─── Records for this exercise

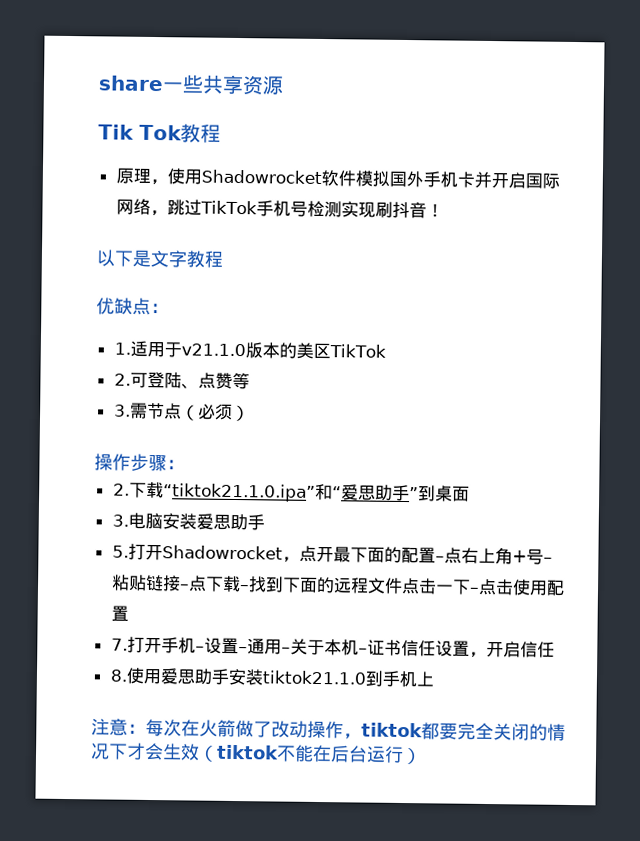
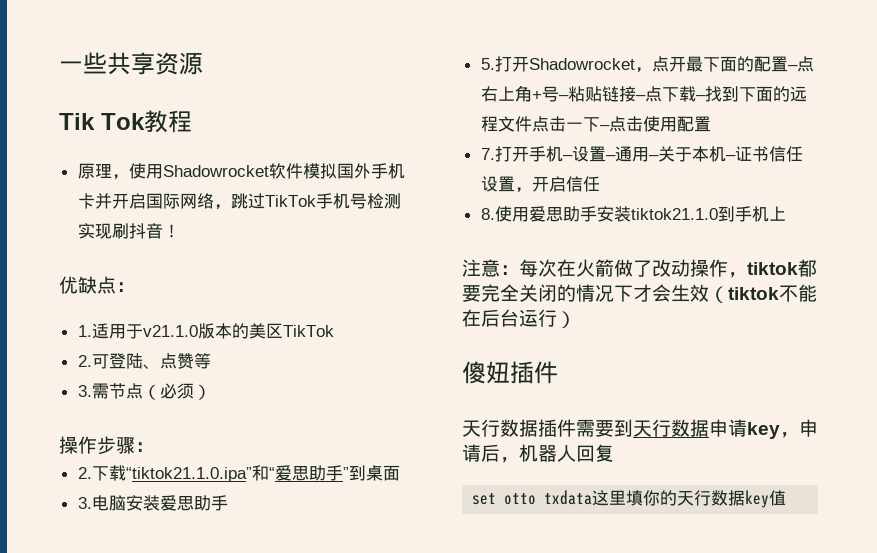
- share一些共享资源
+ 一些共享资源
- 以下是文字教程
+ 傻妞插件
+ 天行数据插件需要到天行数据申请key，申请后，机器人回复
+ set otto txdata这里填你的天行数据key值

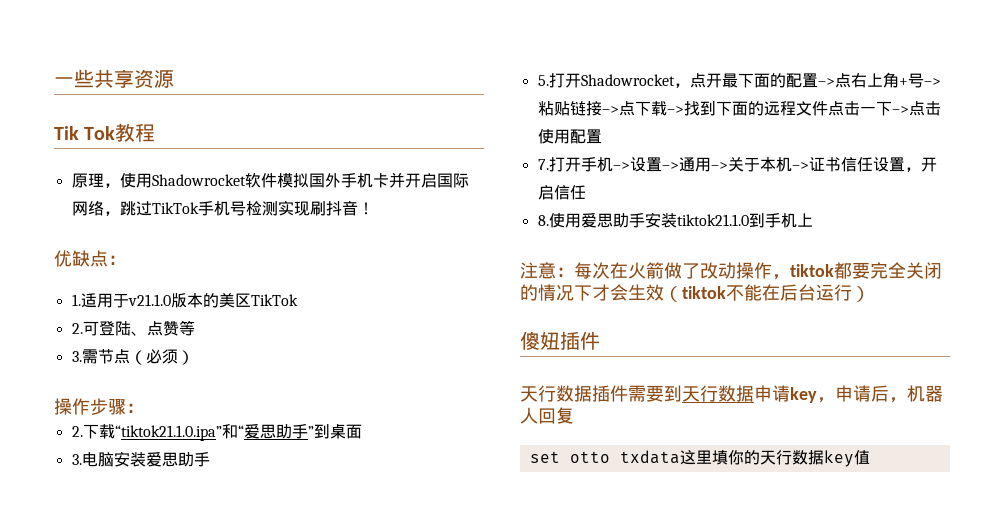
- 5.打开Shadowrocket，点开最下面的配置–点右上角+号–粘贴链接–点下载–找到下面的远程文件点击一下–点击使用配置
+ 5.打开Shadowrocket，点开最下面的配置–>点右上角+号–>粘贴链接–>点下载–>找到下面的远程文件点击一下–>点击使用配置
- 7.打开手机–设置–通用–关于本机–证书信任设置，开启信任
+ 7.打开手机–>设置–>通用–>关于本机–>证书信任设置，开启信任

──────

Quote the preceding listing precisely and completely, omitting its images.

- share一些共享资源
+ 一些共享资源
- 以下是文字教程
+ 傻妞插件
+ 天行数据插件需要到天行数据申请key，申请后，机器人回复
+ set otto txdata这里填你的天行数据key值

- 5.打开Shadowrocket，点开最下面的配置–点右上角+号–粘贴链接–点下载–找到下面的远程文件点击一下–点击使用配置
+ 5.打开Shadowrocket，点开最下面的配置–>点右上角+号–>粘贴链接–>点下载–>找到下面的远程文件点击一下–>点击使用配置
- 7.打开手机–设置–通用–关于本机–证书信任设置，开启信任
+ 7.打开手机–>设置–>通用–>关于本机–>证书信任设置，开启信任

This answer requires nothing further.